RE: [Xen-devel] Re: [PATCH] CPUIDLE: revise tsc-save/restore to

To:	'Keir Fraser' <keir.fraser@xxxxxxxxxxxxx>, "Wei, Gang" <gang.wei@xxxxxxxxx>, "xen-devel@xxxxxxxxxxxxxxxxxxx" <xen-devel@xxxxxxxxxxxxxxxxxxx>
Subject:	RE: [Xen-devel] Re: [PATCH] CPUIDLE: revise tsc-save/restore to avoid big tsc skew between cpus
From:	"Tian, Kevin" <kevin.tian@xxxxxxxxx>
Date:	Fri, 5 Dec 2008 19:50:09 +0800
Accept-language:	en-US
Acceptlanguage:	en-US
Cc:
Delivery-date:	Fri, 05 Dec 2008 03:50:52 -0800
Envelope-to:	www-data@xxxxxxxxxxxxxxxxxxx
In-reply-to:	<C55EAF42.1FE11%keir.fraser@xxxxxxxxxxxxx>
List-help:	<mailto:xen-devel-request@lists.xensource.com?subject=help>
List-id:	Xen developer discussion <xen-devel.lists.xensource.com>
List-post:	<mailto:xen-devel@lists.xensource.com>
List-subscribe:	<http://lists.xensource.com/mailman/listinfo/xen-devel>, <mailto:xen-devel-request@lists.xensource.com?subject=subscribe>
List-unsubscribe:	<http://lists.xensource.com/mailman/listinfo/xen-devel>, <mailto:xen-devel-request@lists.xensource.com?subject=unsubscribe>
References:	<0A882F4D99BBF6449D58E61AAFD7EDD601E23C35@xxxxxxxxxxxxxxxxxxxxxxxxxxxx> <C55EAF42.1FE11%keir.fraser@xxxxxxxxxxxxx>
Sender:	xen-devel-bounces@xxxxxxxxxxxxxxxxxxx
Thread-index:	AclWoeM2xc+X6mj6QOaQHsyxDmpzagAFRoNpAAEP6tAAAWmCgAAATdDsAAIJ5qA=
Thread-topic:	[Xen-devel] Re: [PATCH] CPUIDLE: revise tsc-save/restore to avoid big tsc skew between cpus

>From: Keir Fraser [mailto:keir.fraser@xxxxxxxxxxxxx] 
>Sent: Friday, December 05, 2008 6:13 PM
>On 05/12/2008 10:05, "Tian, Kevin" <kevin.tian@xxxxxxxxx> wrote:
>
>>> From: Tian, Kevin
>>> Sent: Friday, December 05, 2008 6:00 PM
>>> 
>>> Then if we agree always aligning TSC to absolute platform timer
>>> counter, it doesn't make difference to use cpu_khz or local 
>tsc_scale
>>> since both are using scale factor calculated within a small period
>>> to represent the underlying crystal frequency.
>>> 
>> 
>> Let me hold back above words. As you said, cpu_khz has lower accuracy
>> by cutting down lowest bits.
>
>Yes. Also bear in mind that absolute ongoing synchronisation 
>between TSCs
>*does not matter*. Xen will happily synchronise system time on top of
>(slowly enough, constantly enough) diverging TSCs, and of 
>course HVM VCPUs
>re-set their guest TSC offset when moving between host CPUs.

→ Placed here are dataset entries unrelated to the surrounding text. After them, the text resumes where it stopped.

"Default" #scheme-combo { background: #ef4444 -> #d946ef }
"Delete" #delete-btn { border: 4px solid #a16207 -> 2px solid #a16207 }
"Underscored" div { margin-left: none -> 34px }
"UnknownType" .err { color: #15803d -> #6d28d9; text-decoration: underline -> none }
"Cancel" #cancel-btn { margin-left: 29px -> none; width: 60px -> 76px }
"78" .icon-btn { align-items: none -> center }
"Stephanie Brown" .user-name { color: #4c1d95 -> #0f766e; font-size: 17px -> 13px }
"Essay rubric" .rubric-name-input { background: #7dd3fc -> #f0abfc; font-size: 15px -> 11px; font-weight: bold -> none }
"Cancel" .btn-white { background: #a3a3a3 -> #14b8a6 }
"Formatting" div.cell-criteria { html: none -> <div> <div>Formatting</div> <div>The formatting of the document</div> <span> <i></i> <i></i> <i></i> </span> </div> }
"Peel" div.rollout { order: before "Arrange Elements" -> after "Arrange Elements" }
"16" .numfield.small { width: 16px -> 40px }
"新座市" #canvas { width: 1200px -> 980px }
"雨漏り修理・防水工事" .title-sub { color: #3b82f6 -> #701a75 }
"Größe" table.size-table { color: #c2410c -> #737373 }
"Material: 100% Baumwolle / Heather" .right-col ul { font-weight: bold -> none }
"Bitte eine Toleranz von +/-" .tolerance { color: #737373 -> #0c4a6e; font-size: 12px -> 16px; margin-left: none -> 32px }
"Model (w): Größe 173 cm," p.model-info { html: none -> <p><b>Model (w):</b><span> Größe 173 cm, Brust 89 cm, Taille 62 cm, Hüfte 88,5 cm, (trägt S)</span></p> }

We had measurement on following cases: (4 idle up-hvm-rhel5 with 2 cores)

a) disable deep C-state
b) enable deep C-state, with original tsc save/restore at each C-state 
entry/exit
c) enable deep C-state, and restore TSC based on local calibration stamp
    and tsc scale
d) enable deep C-state, and restore TSC based on monotonic platform stime
    and cpu_khz

        system time skew        TSC skew
a)      hundred ns              several us
b)      accumulating larger     accumulating larger
c)      dozens of us            accumulating larger
d)      hundred ns              several us

Large system time skew can impact both pv and hvm domain. pv
domain will complain time went backward when migrating to a cpu 
with slower NOW(). hvm domain will have delayed vpt expiration
when migrating to slower one, or vice versa missed ticks are accounted
by xen for some timer mode. Both c) and d) ensures skew within a stable
range. 

Large TSC skew is normally OK with pv domain, since xen time
stamps are synced at gettimeofday and timer interrupt within pv
guest. Possibly impacted is some user processes which uses 
rdtsc directly. However larget TSC skew is really bad for hvm
guest, especially when guest TSC offset is never adjusted at
vcpu migration. That will cause guest itself to catch up missing
ticks in a batch, which results softlockup warning or DMA time
out. Thus with c) we can still observe guest complains after running
a enough long time.

I'm not sure whether guest TSC offset can be adjusted accurately,
since you need first get TSC skew among cores which may require 
issuing IPI and adds extra overhead. It just gets really messed to
handle an accumulating TSC skew for hvm guest.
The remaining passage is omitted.